# Problem description
In the lines below, output everything from the first line through the line containing "SUBLLIME - TRANSPARENT" exactly as it is. Pictures are not part of the output.

Top of Provided data

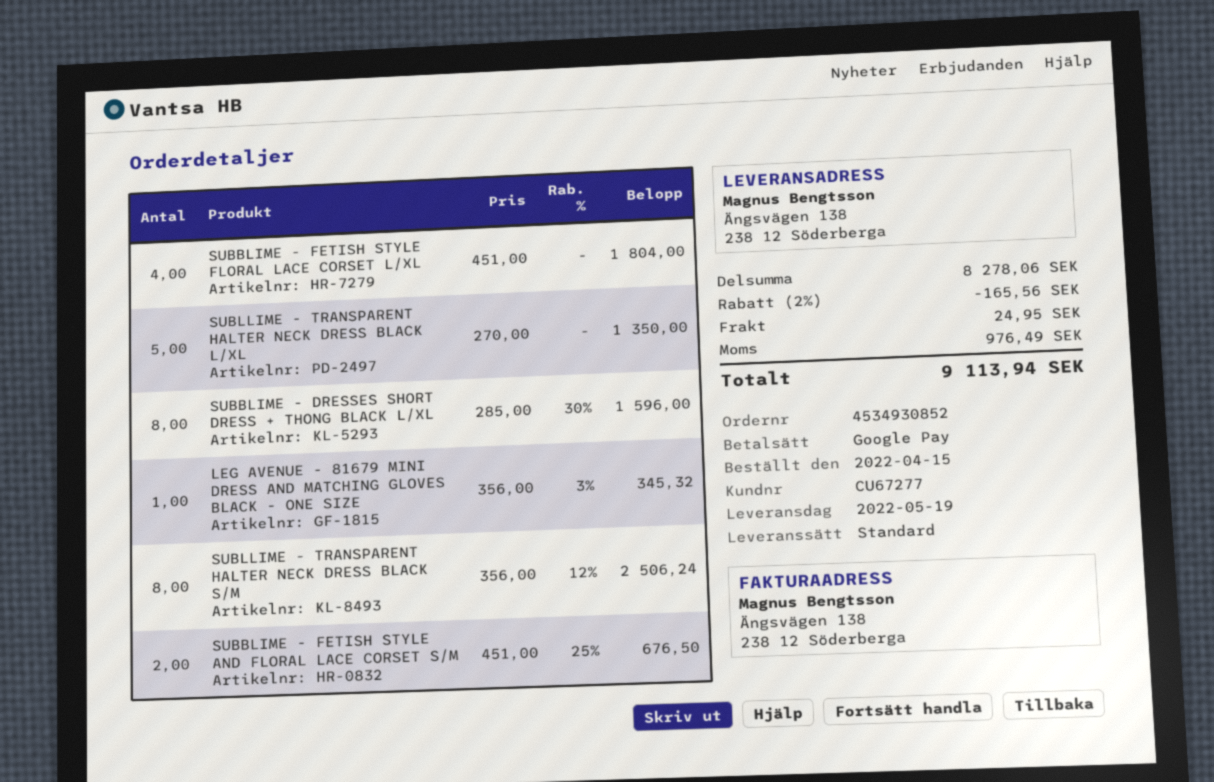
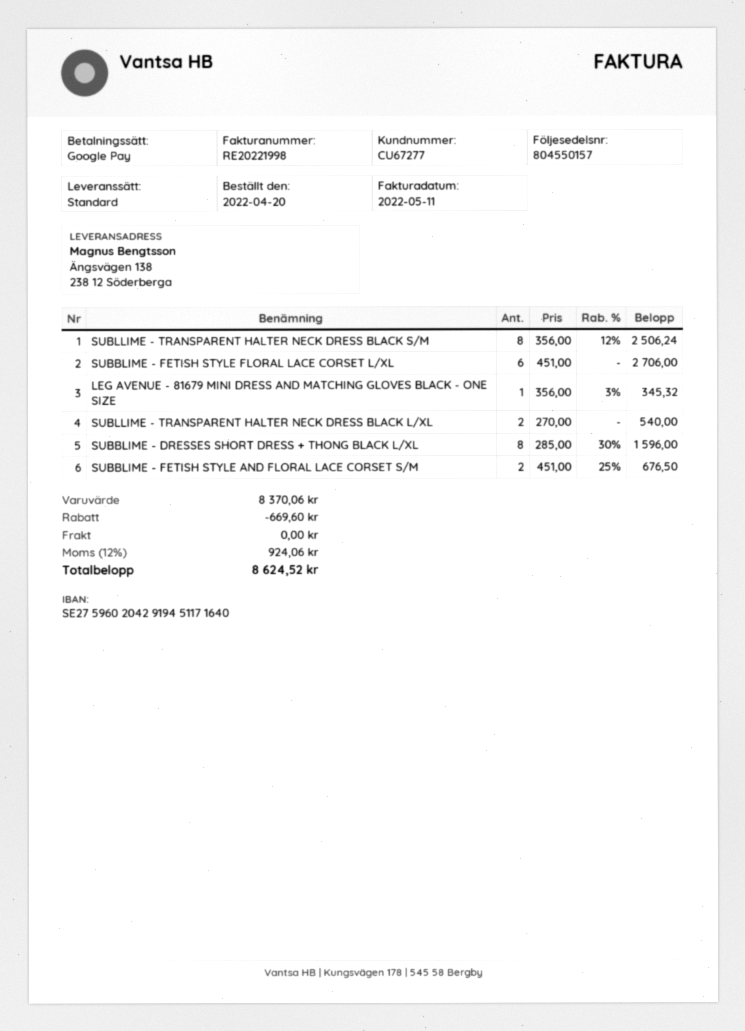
order date: 2022-04-15 -> 2022-04-20
SUBBLIME - FETISH STYLE FLORAL LACE CORSET L/XL: 4 x 451.00 = 1804.00 -> 6 x 451.00 = 2706.00
SUBLLIME - TRANSPARENT HALTER NECK DRESS BLACK L/XL: 5 x 270.00 = 1350.00 -> 2 x 270.00 = 540.00
subtotal: 8278.06 -> 8370.06
discount: 165.56 -> 669.60
shipping: 24.95 -> 0.00
tax: 976.49 -> 924.06
total: 9113.94 -> 8624.52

Bottom of Provided data

# Answer to the exercise
order date: 2022-04-15 -> 2022-04-20
SUBBLIME - FETISH STYLE FLORAL LACE CORSET L/XL: 4 x 451.00 = 1804.00 -> 6 x 451.00 = 2706.00
SUBLLIME - TRANSPARENT HALTER NECK DRESS BLACK L/XL: 5 x 270.00 = 1350.00 -> 2 x 270.00 = 540.00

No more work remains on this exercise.